They were both out of breath and, notwithstanding the cold night, perspiration caused their faces to shimmer in the moonlight. As Hollister began to catch his breath, he braced himself on his carbine and said, "The enemy is moving quite a lot of armor, 88s and 105s and what might well be division-size units into the covering trees all along the roads to Cisterna. I can't tell you how imperative it is that we get back to our lines with this information. We followed the unit that passed us earlier tonight for about a mile. Just before they moved into the trees, they placed several squads on security points about 300 yards ahead of where they left the road. Sergeant Ashe and I agree this probably means all the enemy in this isolated sector has been withdrawn, so what we're going to do is get up on that road and get back to our lines as quickly as we can."

Before anyone could gather his thoughts and consider the merit of their supposition, the platoon was up on the road, and Sergeant Ashe was walking up and down instructing everyone, "Stay close enough to see each other. Don't say a damn word."

The platoon walked through the chilling darkness and was reasonably certain the enemy was to their right, but as Hollister had said, there was sure to be enemy patrols to their left where most of the action had been during the day.

Suddenly, the file stopped. Ashe walked down the road, and with a degree of urgency in his whispering voice, said, "Everyone from Manning back, down in the gully. The rest of you, follow me."

The 1st Squad was swallowed up by the night and again, there was frightful stillness. What had happened? Where had they gone? Carl's heart began to throb in his throat. They all peered resolutely down the winding road. Abruptly, rifle fire broke out, and bright flashes could be seen from the rapidly firing weapons a short distance from them. Carl recognized the distinct sound of Ashe's Thompson. The fire ceased as precipitously as it had begun, and the platoon remained huddled in the ditch, not knowing what to do.

Luther reached out and grabbed Carl's arm as he said, "Listen."

There was the sound of what seemed two men running straight towards them. Carl's mind went blank until, surprisingly, he found himself standing at Luther's side in the center of the road. In a moment, they made out the images of two German soldiers feverishly sprinting towards them. When they saw Carl and Luther, they were stunned for a moment before desperately raising their weapons just as Carl and Luther emptied their rifles into them.
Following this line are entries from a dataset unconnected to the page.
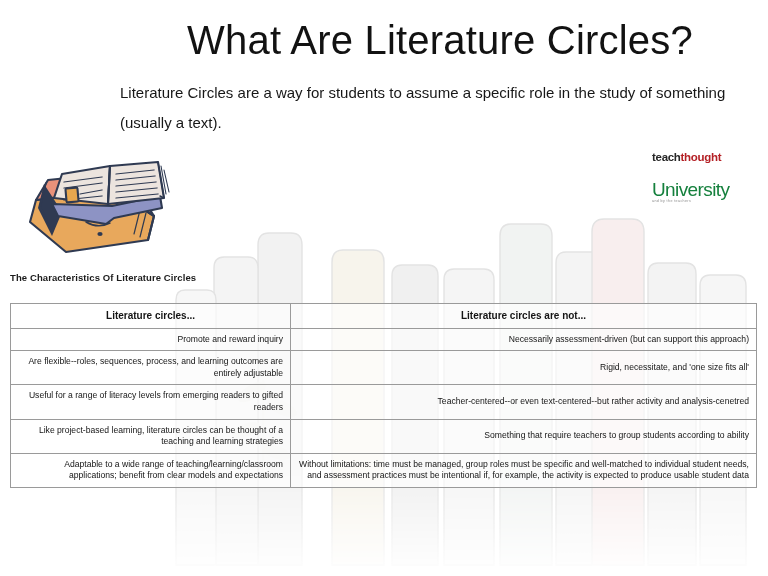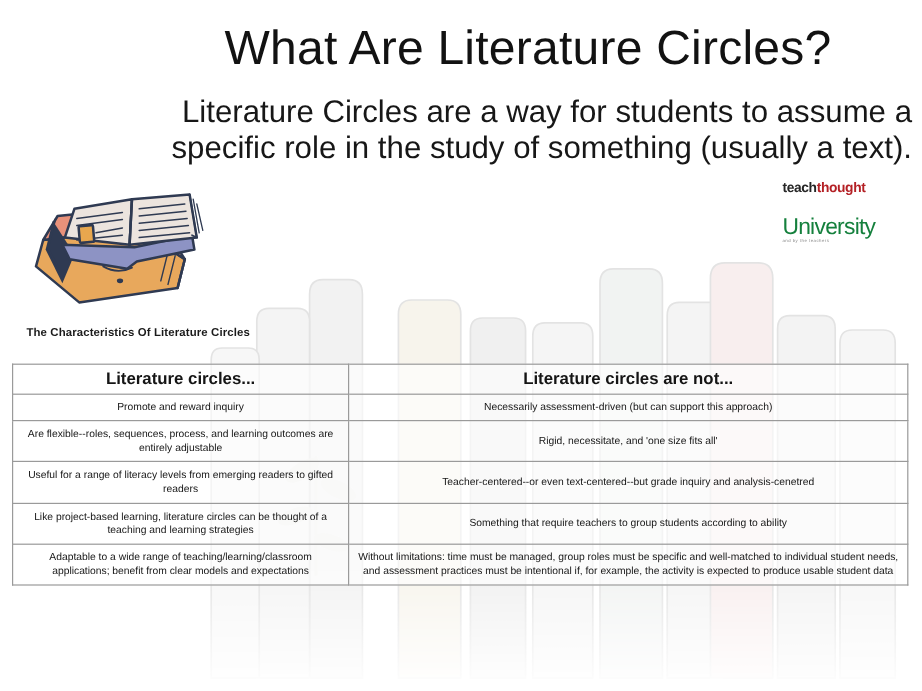--- a/index.html
+++ b/index.html
@@ -39,22 +39,22 @@
     letter-spacing: 0.2px;
     color: #121212;
     z-index: 3;
   }
 
   #slide-subtitle {
     position: absolute;
     left: 120px;
     top: 78px;
     width: 640px;
-    text-align: right;
-    font-size: 26px;
+    text-align: left;
+    font-size: 15px;
     line-height: 30px;
     font-weight: 400;
     color: #171717;
     z-index: 3;
   }
 
   
   #logo {
     position: absolute;
     right: 20px;
@@ -101,21 +101,20 @@
   
   #table-caption {
     position: absolute;
     left: 10px;
     top: 272px;
     font-size: 9.5px;
     font-weight: 700;
     color: #1b1b1b;
     letter-spacing: 0.1px;
     z-index: 3;
-    margin-left: 12px;
   }
 
   
   #characteristics-table {
     position: absolute;
     left: 10px;
     top: 303px;
     width: 746px;
     border-collapse: collapse;
     table-layout: fixed;
@@ -130,24 +129,24 @@
     border: 1px solid #9a9a9a;
     vertical-align: middle;
     font-size: 8.6px;
     line-height: 11.6px;
     color: #151515;
     padding: 5px 7px;
   }
   #characteristics-table th {
     text-align: center;
     font-weight: 700;
-    font-size: 14px;
+    font-size: 10px;
     padding: 6px 24px;
   }
-  #characteristics-table td { text-align: center; }
+  #characteristics-table td { text-align: right; }
   #characteristics-table tr { background: transparent; }
 </style>
 </head>
 <body>
 
 <svg id="watermark" viewBox="0 0 768 576" xmlns="http://www.w3.org/2000/svg">
   <defs>
     <linearGradient id="fadeOut" x1="0" y1="0" x2="0" y2="1">
       <stop offset="0%" stop-color="#ffffff" stop-opacity="1"></stop>
       <stop offset="82%" stop-color="#ffffff" stop-opacity="1"></stop>
@@ -257,21 +256,21 @@
     <tr>
       <td>Promote and reward inquiry</td>
       <td>Necessarily assessment-driven (but can support this approach)</td>
     </tr>
     <tr>
       <td>Are flexible--roles, sequences, process, and learning outcomes are entirely adjustable</td>
       <td>Rigid, necessitate, and 'one size fits all'</td>
     </tr>
     <tr>
       <td>Useful for a range of literacy levels from emerging readers to gifted readers</td>
-      <td>Teacher-centered--or even text-centered--but grade inquiry and analysis-cenetred</td>
+      <td>Teacher-centered--or even text-centered--but rather activity and analysis-cenetred</td>
     </tr>
     <tr>
       <td>Like project-based learning, literature circles can be thought of a teaching and learning strategies</td>
       <td>Something that require teachers to group students according to ability</td>
     </tr>
     <tr>
       <td>Adaptable to a wide range of teaching/learning/classroom applications; benefit from clear models and expectations</td>
       <td>Without limitations: time must be managed, group roles must be specific and well-matched to individual student needs, and assessment practices must be intentional if, for example, the activity is expected to produce usable student data</td>
     </tr>
   </tbody>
The rounds made a splatting sort of sound and their impact caused the soldiers to fall straight backwards so abruptly that they hurled their weapons a good 10 yards behind them.

Carl and Luther slowly walked towards the men they had just killed, stopped and looked down at them. They both were lying there with their arms spread as though they were about to embrace someone. One was very young. The  other's face was caved in by several M-1 rounds, and his features were only a blur weeping down from his helmet, which had rolled off his head and began to rock from side to side, making a slight vibrating sound for a moment.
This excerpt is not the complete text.